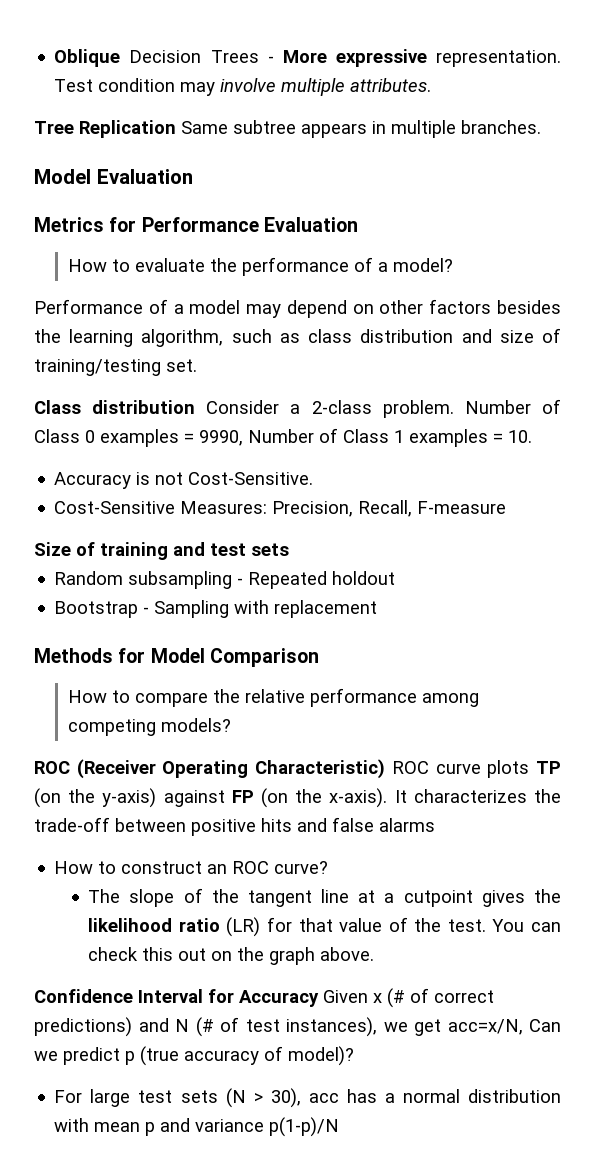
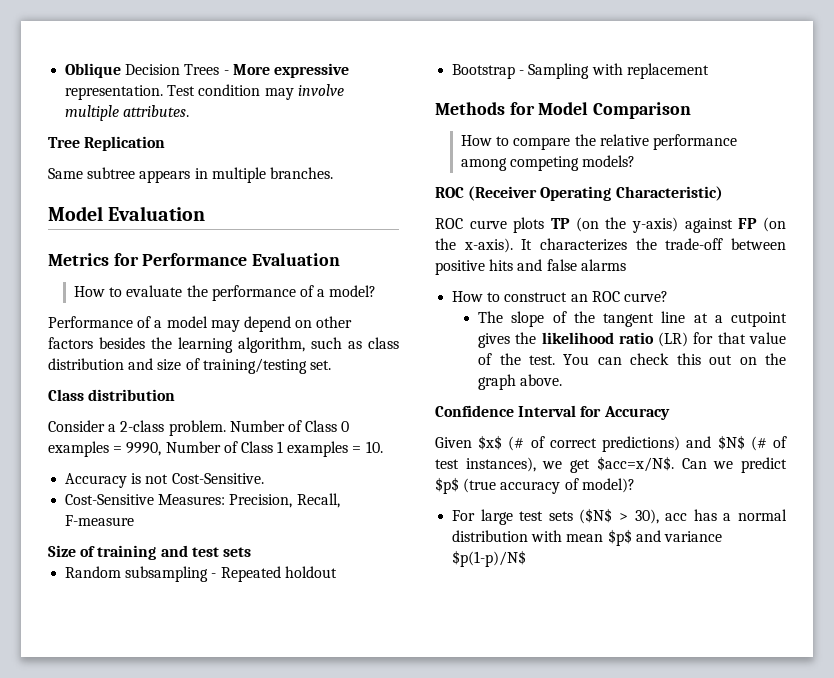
(176, 129) none -> (166, 143) //
(196, 407) none -> (176, 395) //
(386, 769) none -> (723, 193) //
[323,990,382,1003] Given x -> [435,435,503,450] // Given $x$
[175,1019,189,1032] N -> [717,435,745,450] $N$
[447,1019,523,1035] acc=x/N, -> [596,456,674,472] $acc=x/N$.
[125,1051,135,1065] p -> [435,477,459,494] $p$
[225,1088,246,1108] (N -> [579,508,613,524] ($N$
[145,1122,156,1136] p -> [607,529,632,546] $p$
[269,1117,340,1137] p(1-p)/N -> [452,550,527,567] $p(1-p)/N$

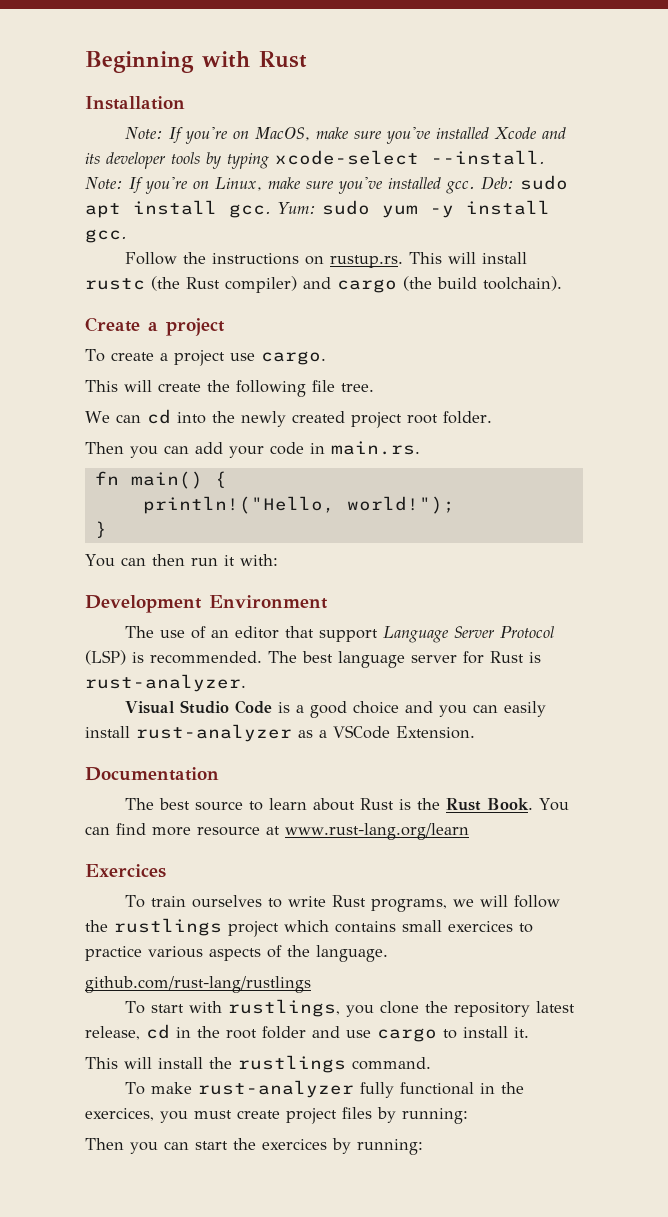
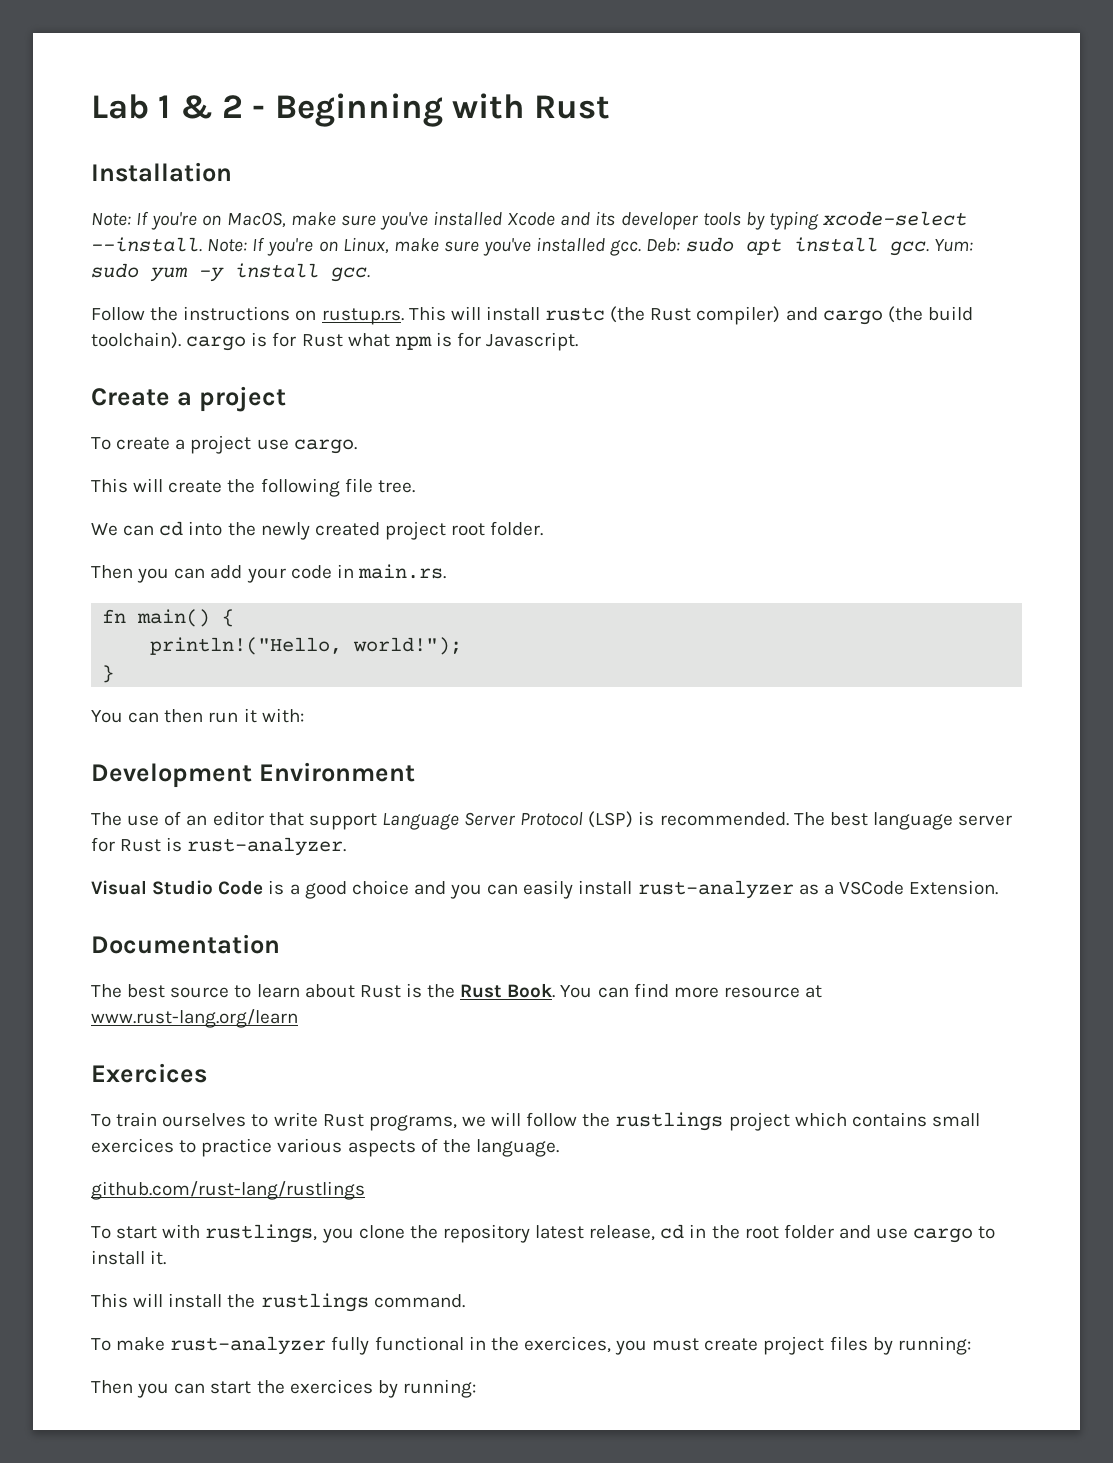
(85, 62) none -> [91,94,266,119] Lab 1 & 2 -
(562, 283) none -> [186,332,579,351] cargo is for Rust what npm is for Javascript.

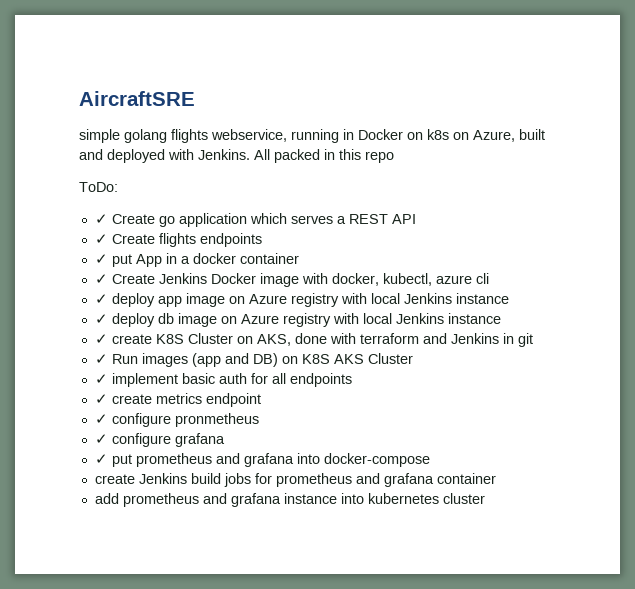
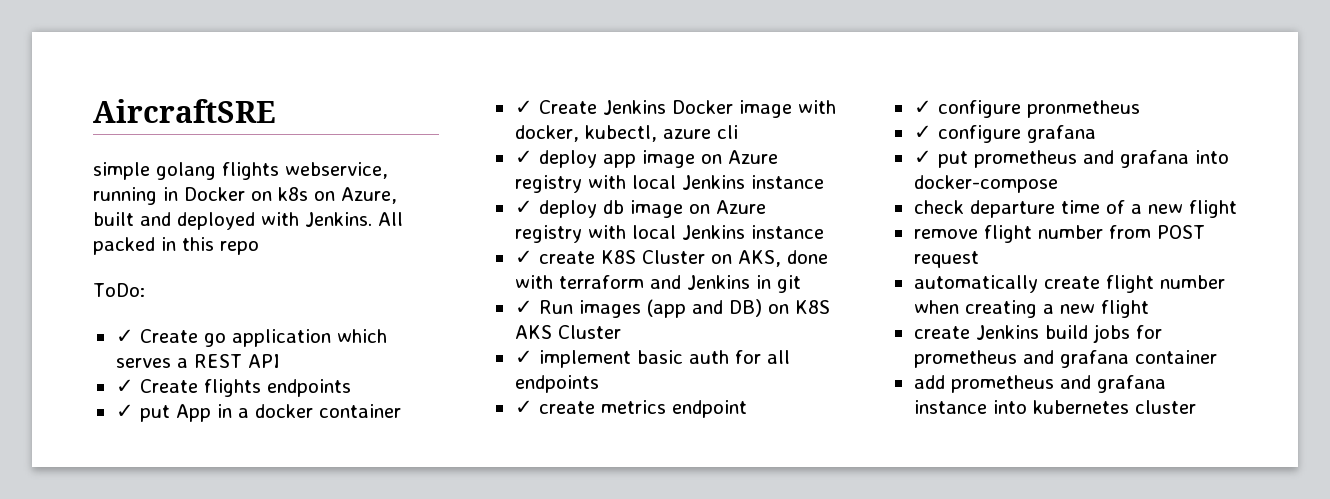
(430, 460) none -> [913,200,1237,218] [913,225,1205,243] [913,251,979,268] [913,275,1225,293] [913,300,1149,318] // check departure time of a new flight // remove flight number from POST request // automatically create flight number when creating a new flight

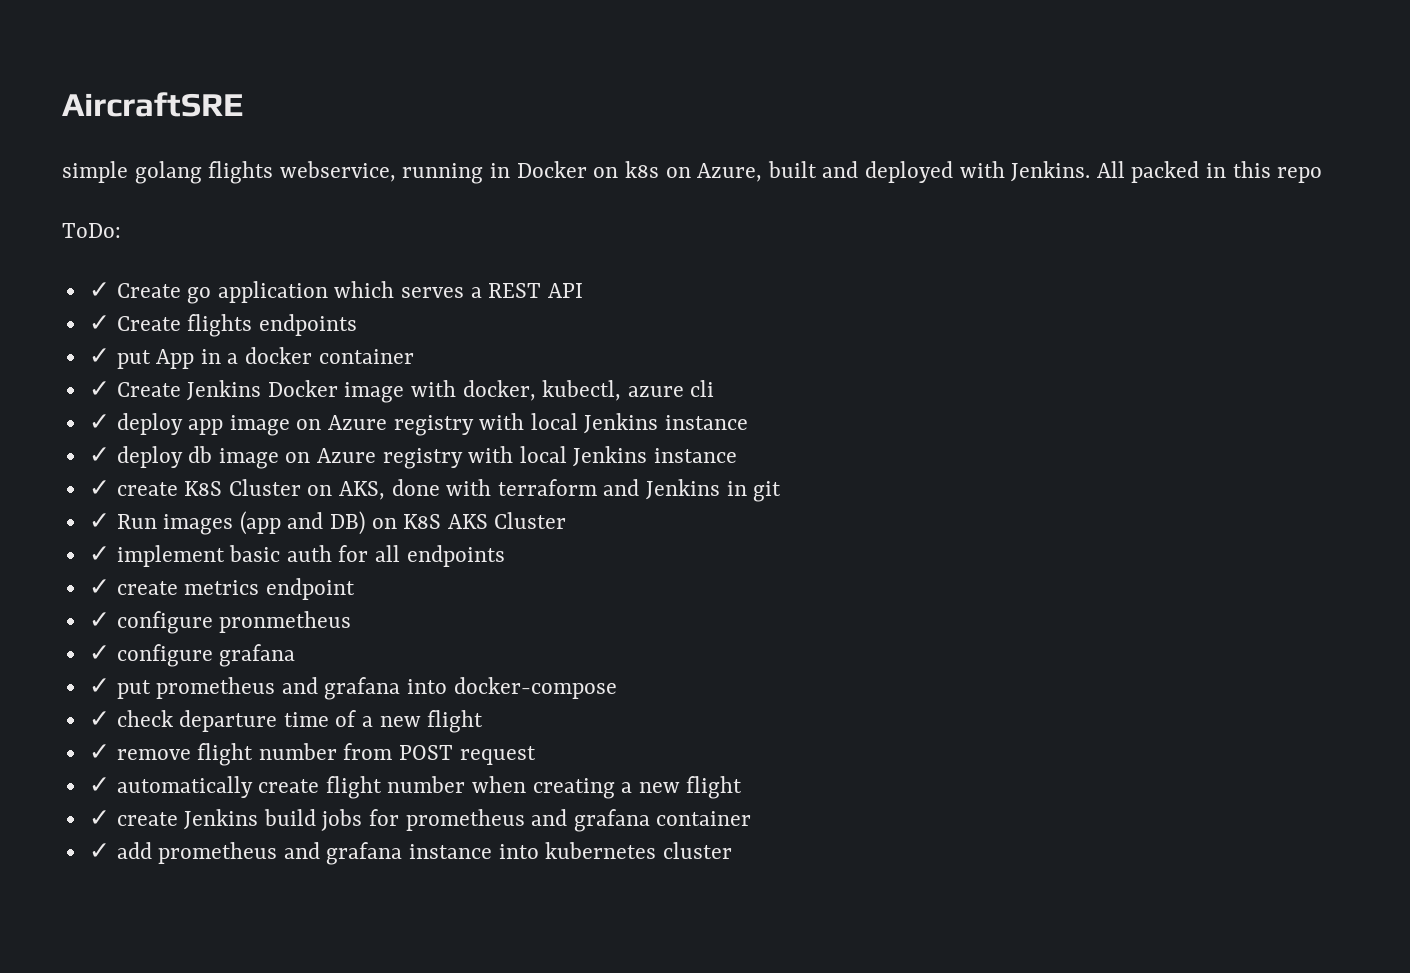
(1058, 184) none -> [88,711,110,727] ✓
(1237, 209) none -> [88,744,110,760] ✓
(979, 259) none -> [88,777,110,793] ✓
(1149, 309) none -> [88,810,110,826] ✓
(1217, 357) none -> [88,843,110,859] ✓

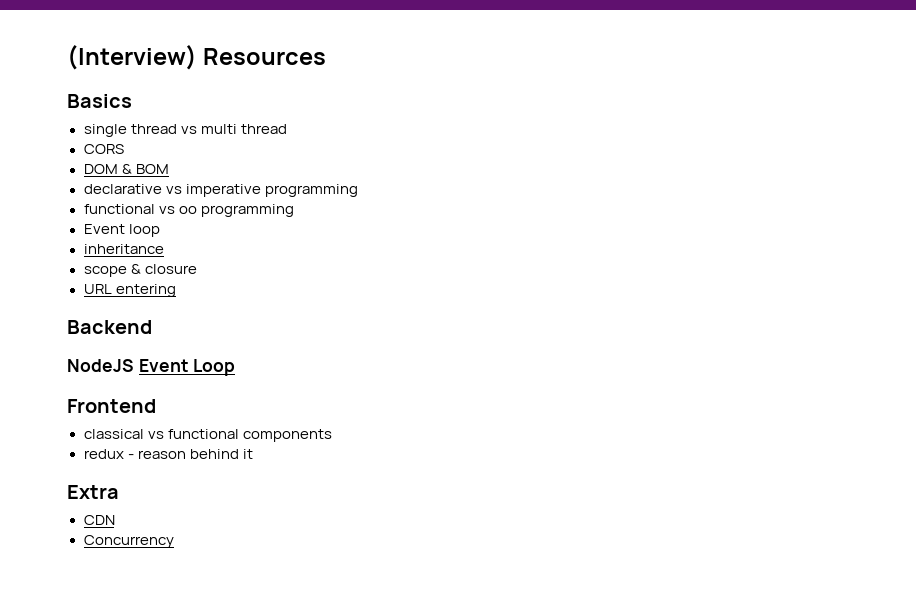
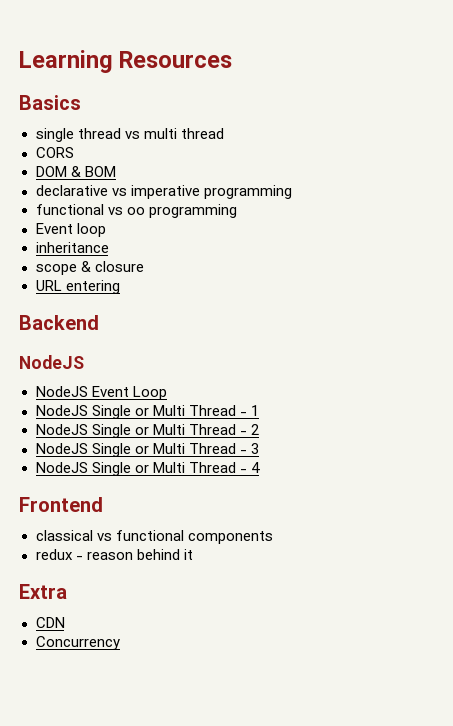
[67,45,197,70] (Interview) -> [19,50,113,73] Learning
(134, 365) none -> [35,386,88,397] // NodeJS
(236, 367) none -> [35,405,259,419] [35,424,259,438] [35,443,259,457] [35,462,260,476] // NodeJS Single or Multi Thread - 1 // NodeJS Single or Multi Thread - 2 // NodeJS Single or Multi Thread - 3 // NodeJS Single or Multi Thread - 4

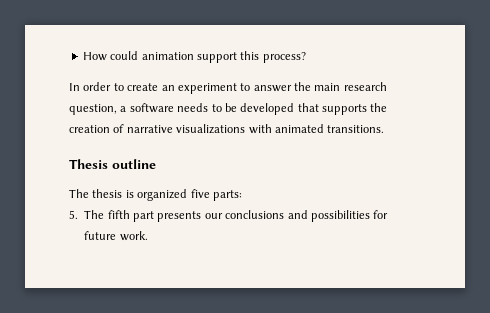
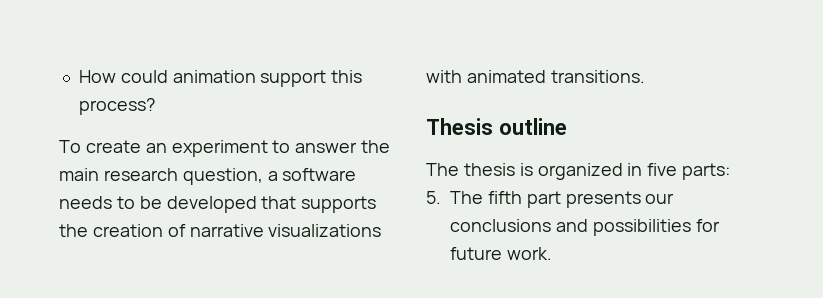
[69,82,124,91] In order to -> [59,140,81,153] To
(188, 195) none -> [627,163,643,176] in

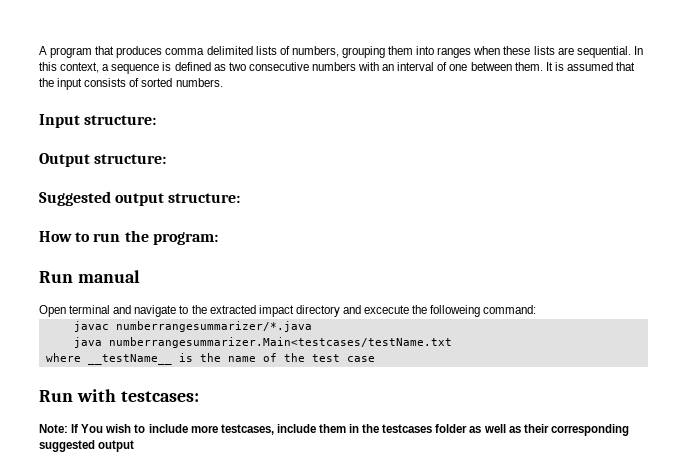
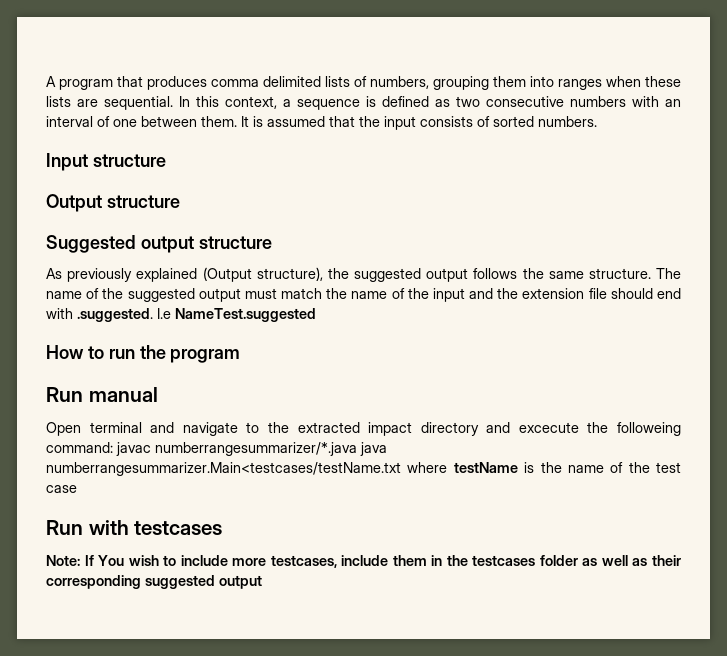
[84,115,157,125] structure: -> [92,154,166,167] structure
[94,154,167,164] structure: -> [106,195,180,208] structure
[168,193,241,203] structure: -> [198,236,272,249] [46,267,681,282] [46,288,681,302] [46,308,316,322] structure // As previously explained (Output structure), the suggested output follows the same structure. The name of the suggested output must match the name of the input and the extension file should end with .suggested. I.e NameTest.suggested
[152,232,218,245] program: -> [170,349,241,363] program
(537, 309) // -> (113, 447) none
(312, 326) // -> (357, 449) none
[45,353,172,365] // where __testName__ -> [407,462,518,473] where testName
[120,391,199,402] testcases: -> [134,521,223,535] testcases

━━━━━━━━━━━━━━━━

PROBLEM TO WORK ON: Could you count the lines in the entries that hold the word "NodeJS"? Only the number is wanted.

YOUR RESPONSE: 2